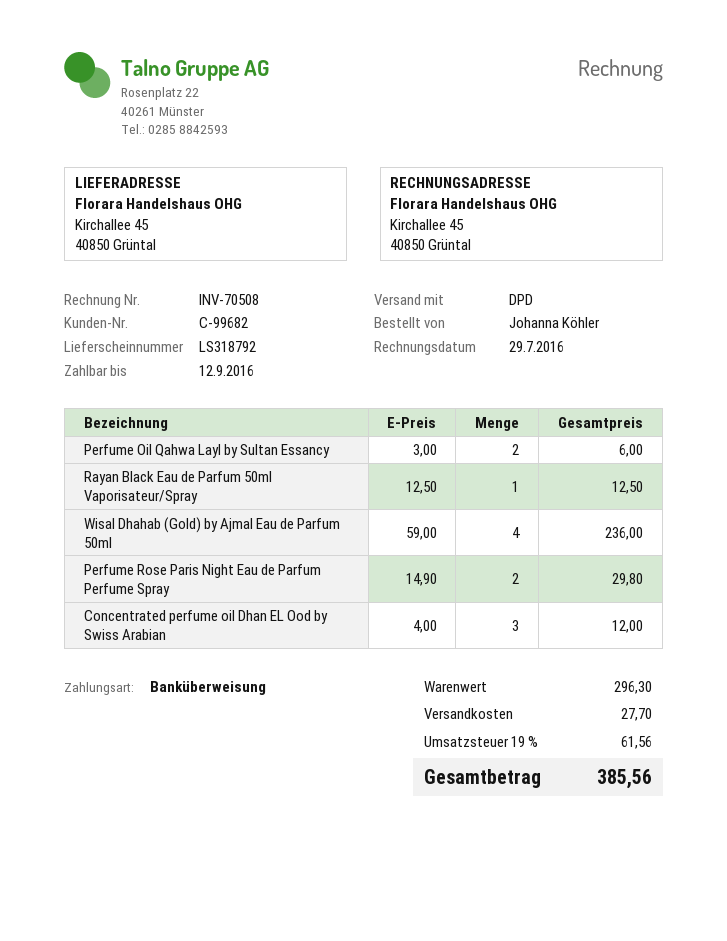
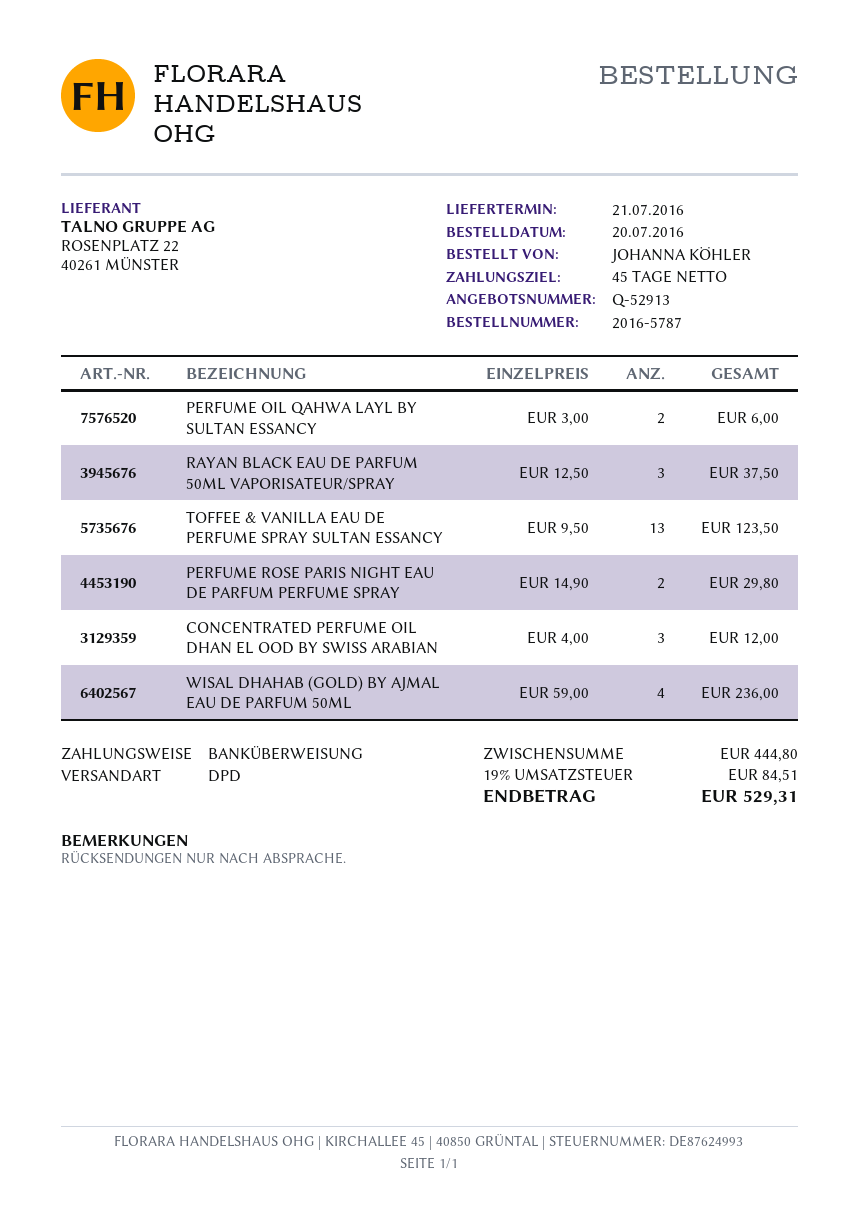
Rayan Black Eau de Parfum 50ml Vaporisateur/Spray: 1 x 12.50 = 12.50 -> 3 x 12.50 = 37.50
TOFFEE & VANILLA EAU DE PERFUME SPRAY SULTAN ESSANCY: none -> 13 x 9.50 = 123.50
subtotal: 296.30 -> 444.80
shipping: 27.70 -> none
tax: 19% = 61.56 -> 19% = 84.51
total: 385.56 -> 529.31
* * *
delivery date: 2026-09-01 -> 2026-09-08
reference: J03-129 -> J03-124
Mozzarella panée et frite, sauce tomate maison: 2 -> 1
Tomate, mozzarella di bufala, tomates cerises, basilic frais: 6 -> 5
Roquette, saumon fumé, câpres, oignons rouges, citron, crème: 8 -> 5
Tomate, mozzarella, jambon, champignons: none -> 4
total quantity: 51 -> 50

WORK REQUEST: Every line above from the line with "reference: J03-129 -> J03-124" to the line with "total quantity: 51 -> 50" is wanted, ends included; write them out exactly and add no other line.

RESULT:
reference: J03-129 -> J03-124
Mozzarella panée et frite, sauce tomate maison: 2 -> 1
Tomate, mozzarella di bufala, tomates cerises, basilic frais: 6 -> 5
Roquette, saumon fumé, câpres, oignons rouges, citron, crème: 8 -> 5
Tomate, mozzarella, jambon, champignons: none -> 4
total quantity: 51 -> 50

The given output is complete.